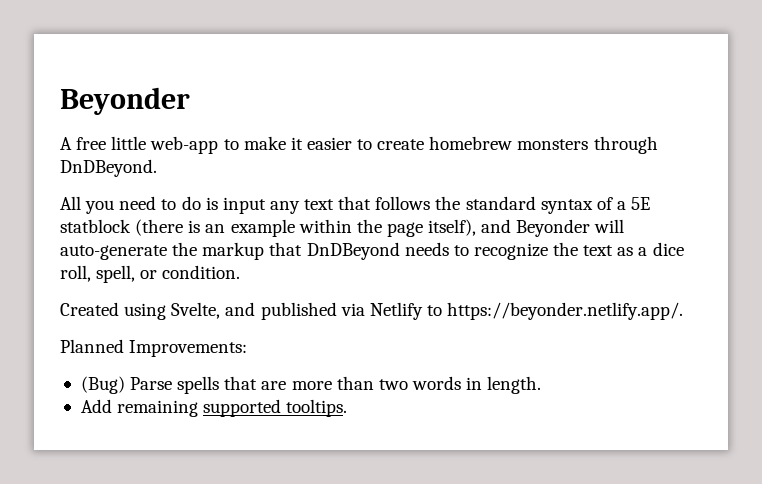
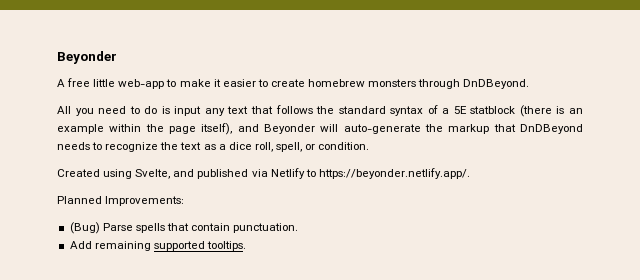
[261,376,542,394] are more than two words in length. -> [191,223,299,233] contain punctuation.

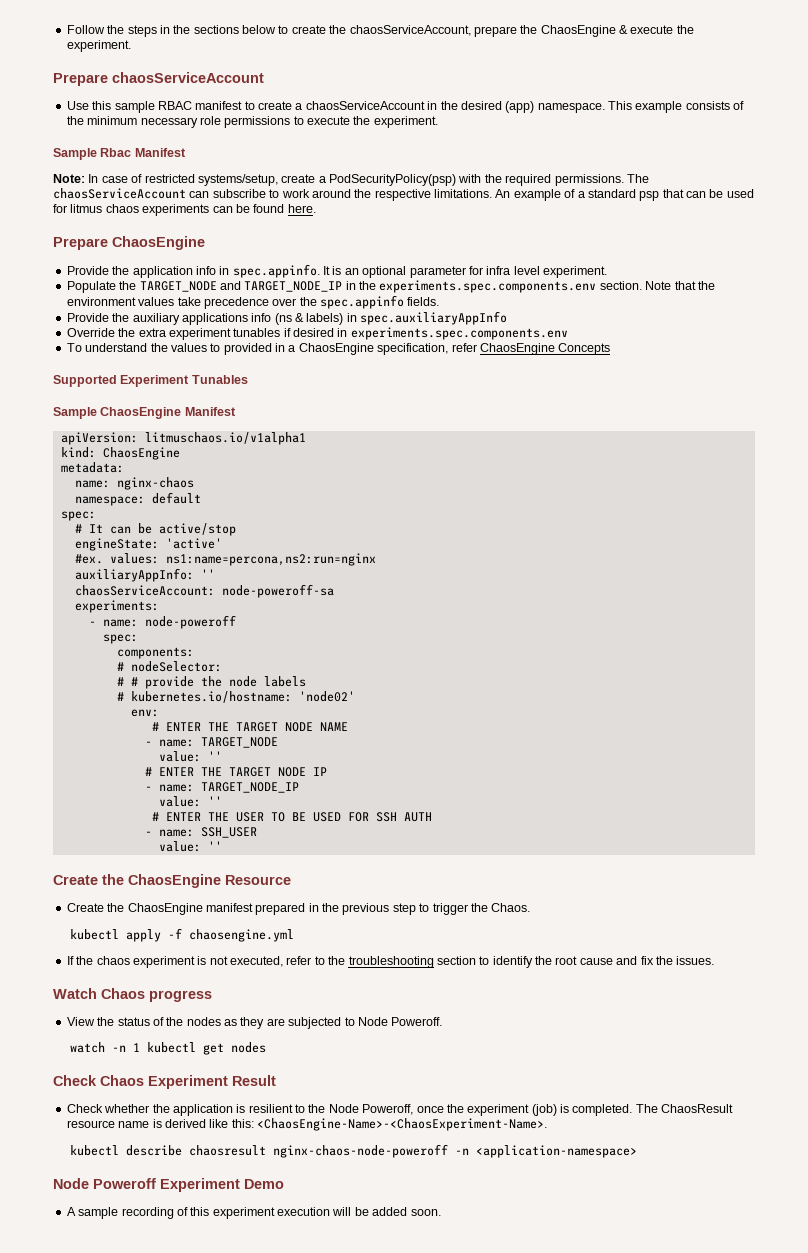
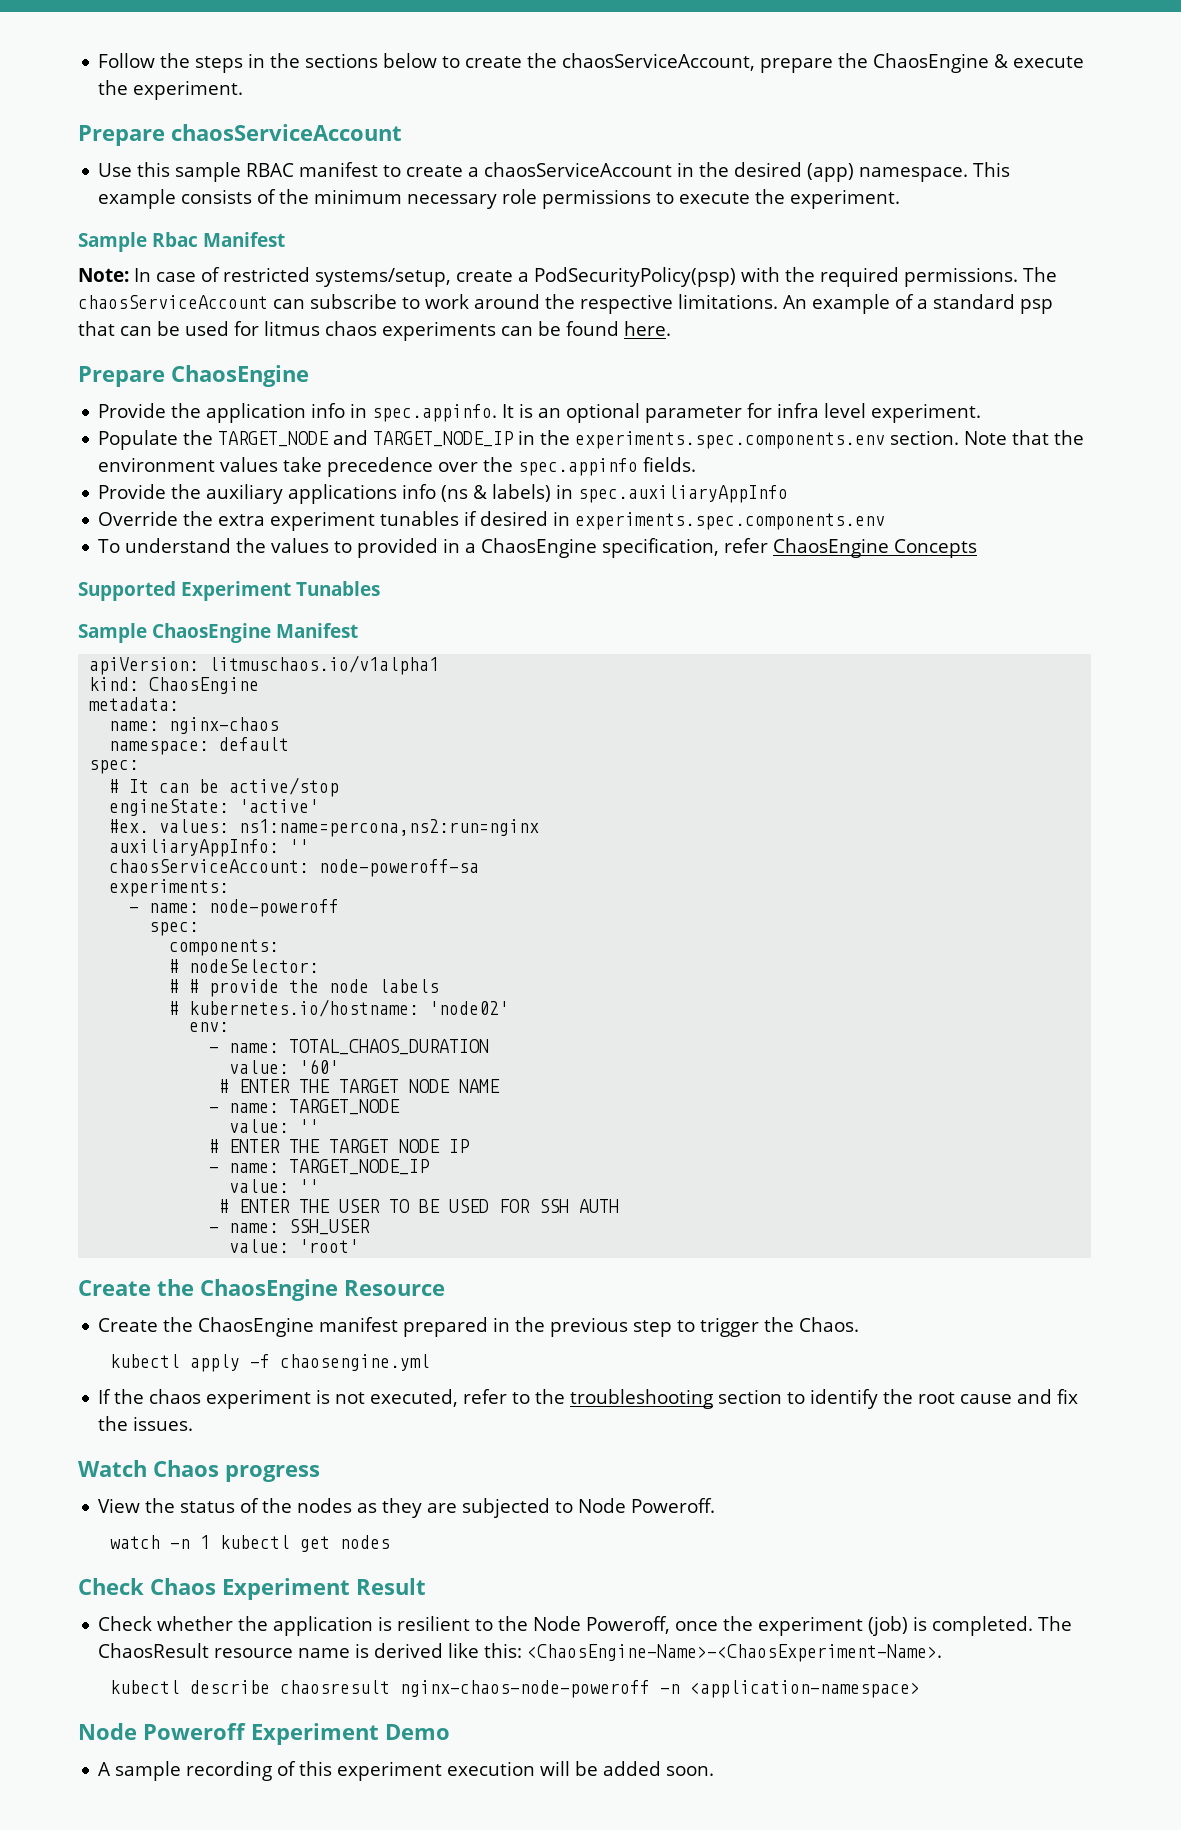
(159, 713) none -> [209,1039,490,1055] [229,1059,340,1074] // - name: TOTAL_CHAOS_DURATION // value: '60'
[207,841,222,851] '' -> [299,1239,360,1253] 'root'

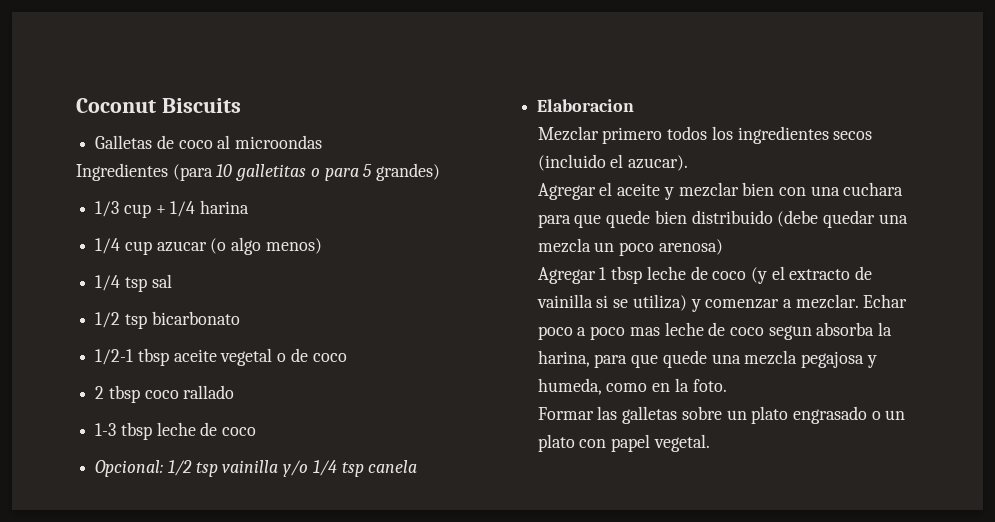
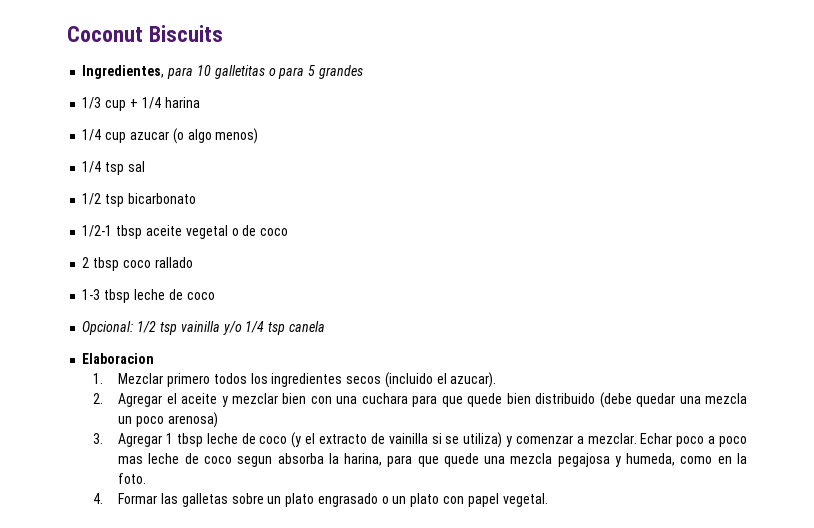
[95,135,323,149] [76,163,213,181] Galletas de coco al microondas // Ingredientes (para -> [82,65,194,79] Ingredientes, para
[376,163,441,181] grandes) -> [318,65,363,79] grandes
(635, 105) none -> [92,373,103,384] 1.
(689, 163) none -> [92,393,103,404] 2.
(723, 247) none -> [92,433,103,444] 3.
(727, 385) none -> [92,493,103,504] 4.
----------------------------------------
* INSTRUCTIONS TO FOLLOW *
Exact copy, no pictures: reproduce every entry shown above.

* EXERCISE ANSWER *
[261,376,542,394] are more than two words in length. -> [191,223,299,233] contain punctuation.

(159, 713) none -> [209,1039,490,1055] [229,1059,340,1074] // - name: TOTAL_CHAOS_DURATION // value: '60'
[207,841,222,851] '' -> [299,1239,360,1253] 'root'

[95,135,323,149] [76,163,213,181] Galletas de coco al microondas // Ingredientes (para -> [82,65,194,79] Ingredientes, para
[376,163,441,181] grandes) -> [318,65,363,79] grandes
(635, 105) none -> [92,373,103,384] 1.
(689, 163) none -> [92,393,103,404] 2.
(723, 247) none -> [92,433,103,444] 3.
(727, 385) none -> [92,493,103,504] 4.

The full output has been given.